START Data in this exercise

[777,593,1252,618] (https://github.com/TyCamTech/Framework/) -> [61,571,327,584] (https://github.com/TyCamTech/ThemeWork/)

END Data in this exercise
START Data in this exercise

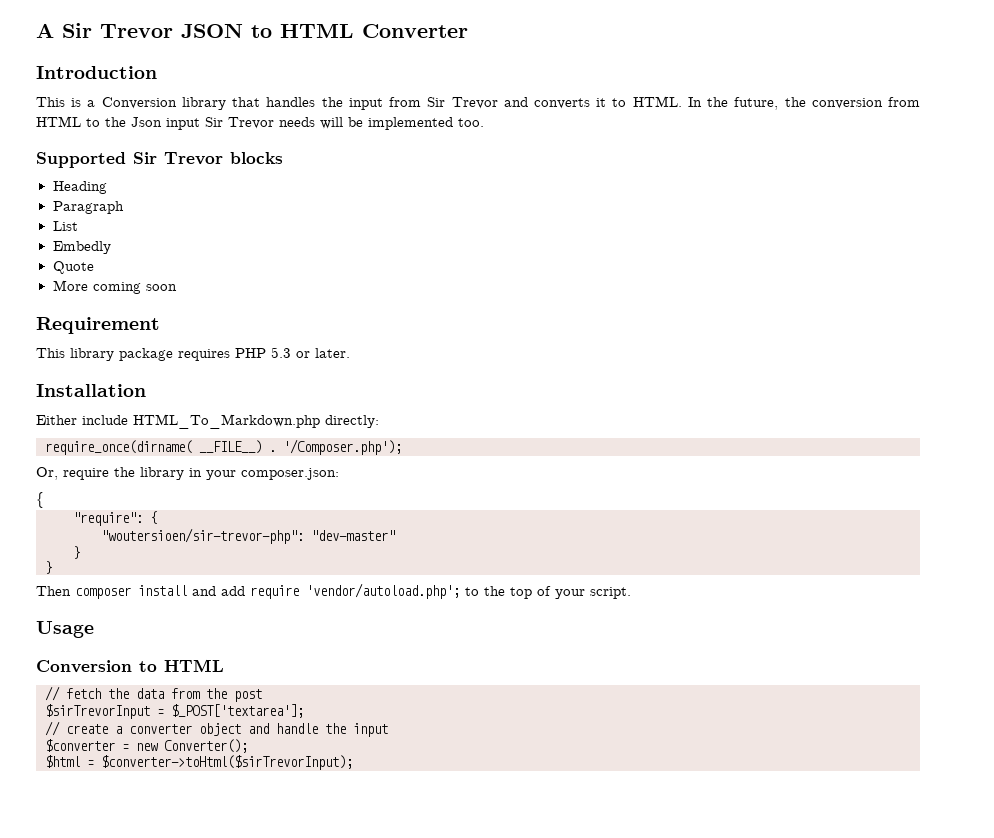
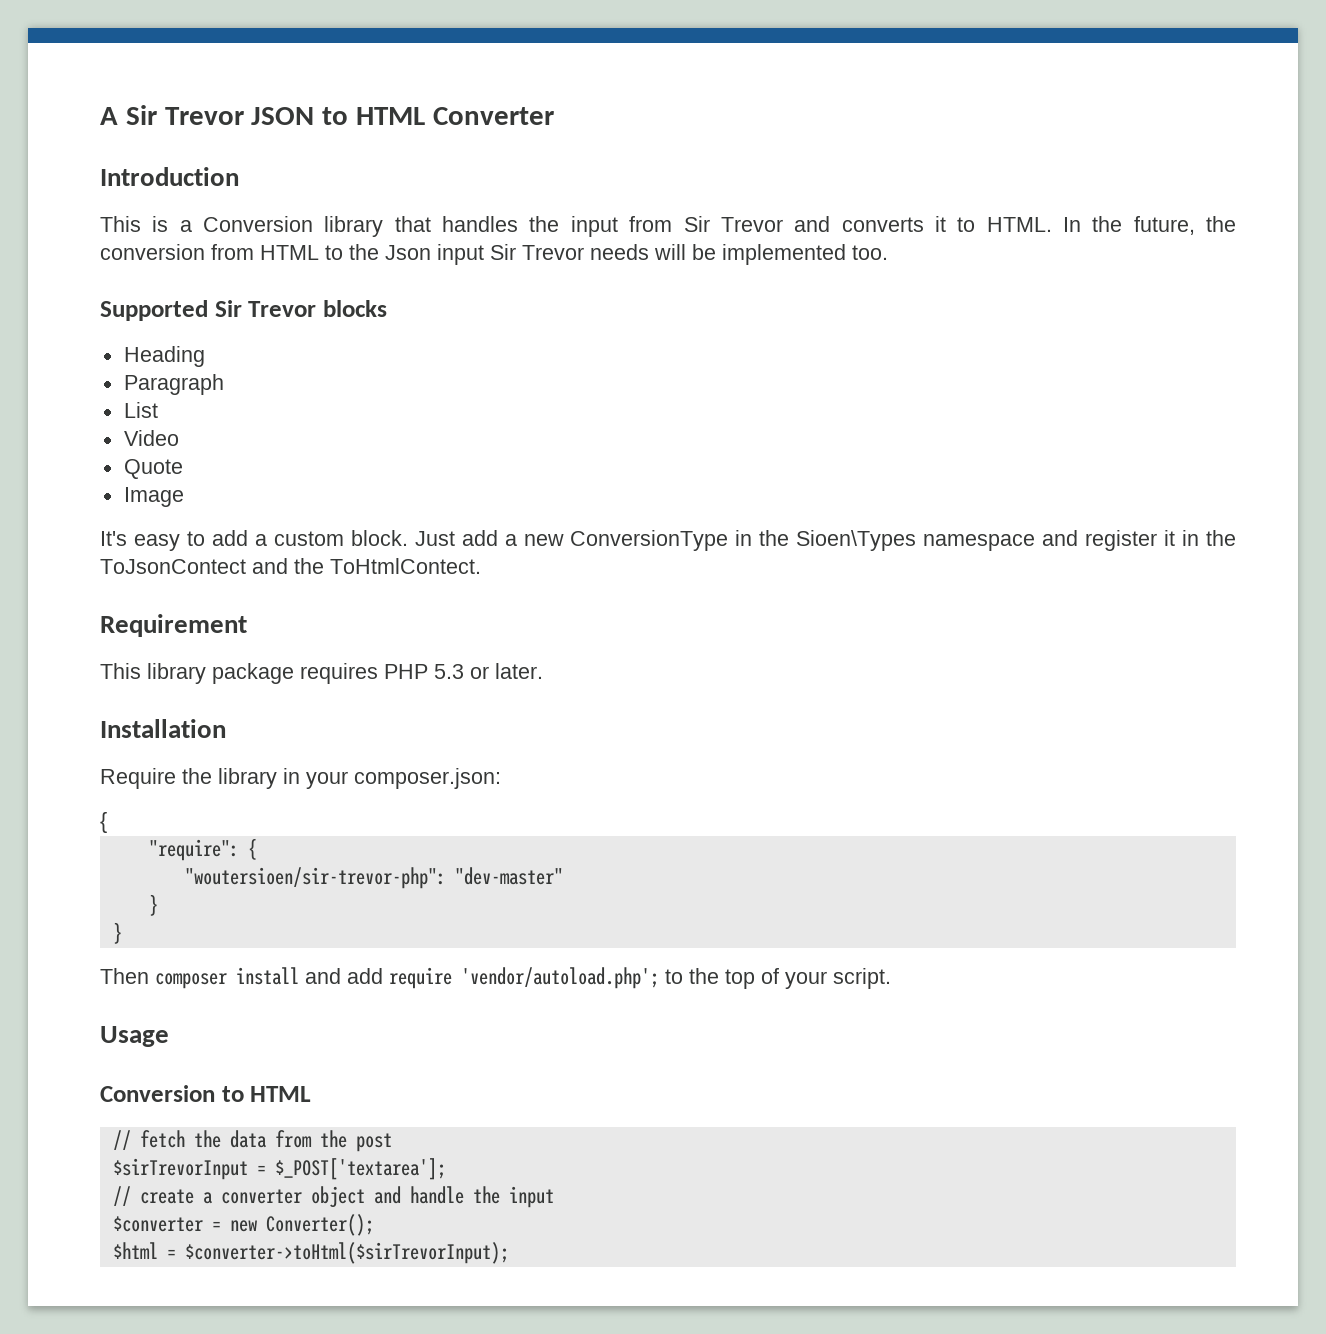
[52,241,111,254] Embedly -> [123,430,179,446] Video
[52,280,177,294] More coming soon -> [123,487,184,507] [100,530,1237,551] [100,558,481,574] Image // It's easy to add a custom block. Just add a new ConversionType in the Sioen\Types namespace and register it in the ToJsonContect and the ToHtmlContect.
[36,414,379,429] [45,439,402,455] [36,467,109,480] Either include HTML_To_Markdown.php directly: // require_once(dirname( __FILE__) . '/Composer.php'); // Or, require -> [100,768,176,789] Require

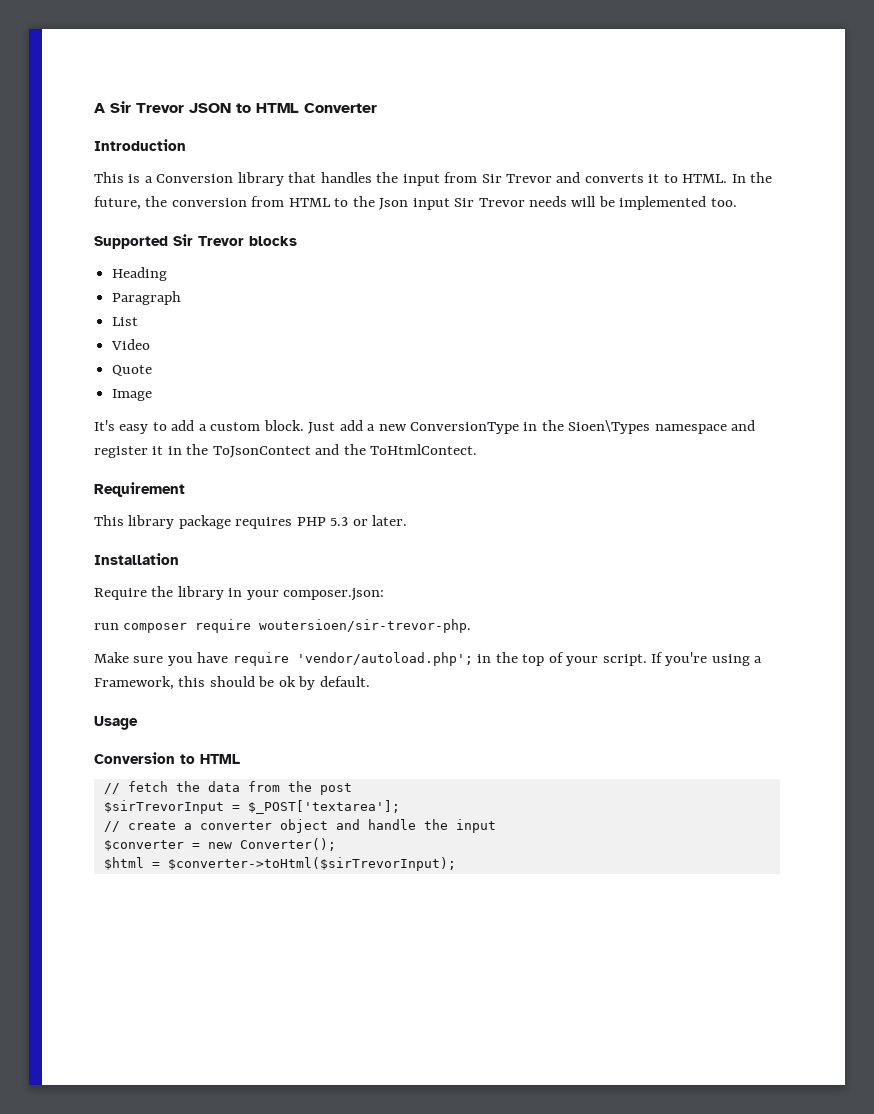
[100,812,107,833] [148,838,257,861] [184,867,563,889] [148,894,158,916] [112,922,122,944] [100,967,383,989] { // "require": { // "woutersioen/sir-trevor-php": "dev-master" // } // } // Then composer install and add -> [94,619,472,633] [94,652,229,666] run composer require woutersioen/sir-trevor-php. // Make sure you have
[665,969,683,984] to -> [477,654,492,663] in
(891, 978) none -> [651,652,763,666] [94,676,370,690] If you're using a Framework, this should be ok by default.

END Data in this exercise

Task brief – Filter the data down to the lines that contain the string "require", and copy them.

Output of the task –
[36,414,379,429] [45,439,402,455] [36,467,109,480] Either include HTML_To_Markdown.php directly: // require_once(dirname( __FILE__) . '/Composer.php'); // Or, require -> [100,768,176,789] Require
[100,812,107,833] [148,838,257,861] [184,867,563,889] [148,894,158,916] [112,922,122,944] [100,967,383,989] { // "require": { // "woutersioen/sir-trevor-php": "dev-master" // } // } // Then composer install and add -> [94,619,472,633] [94,652,229,666] run composer require woutersioen/sir-trevor-php. // Make sure you have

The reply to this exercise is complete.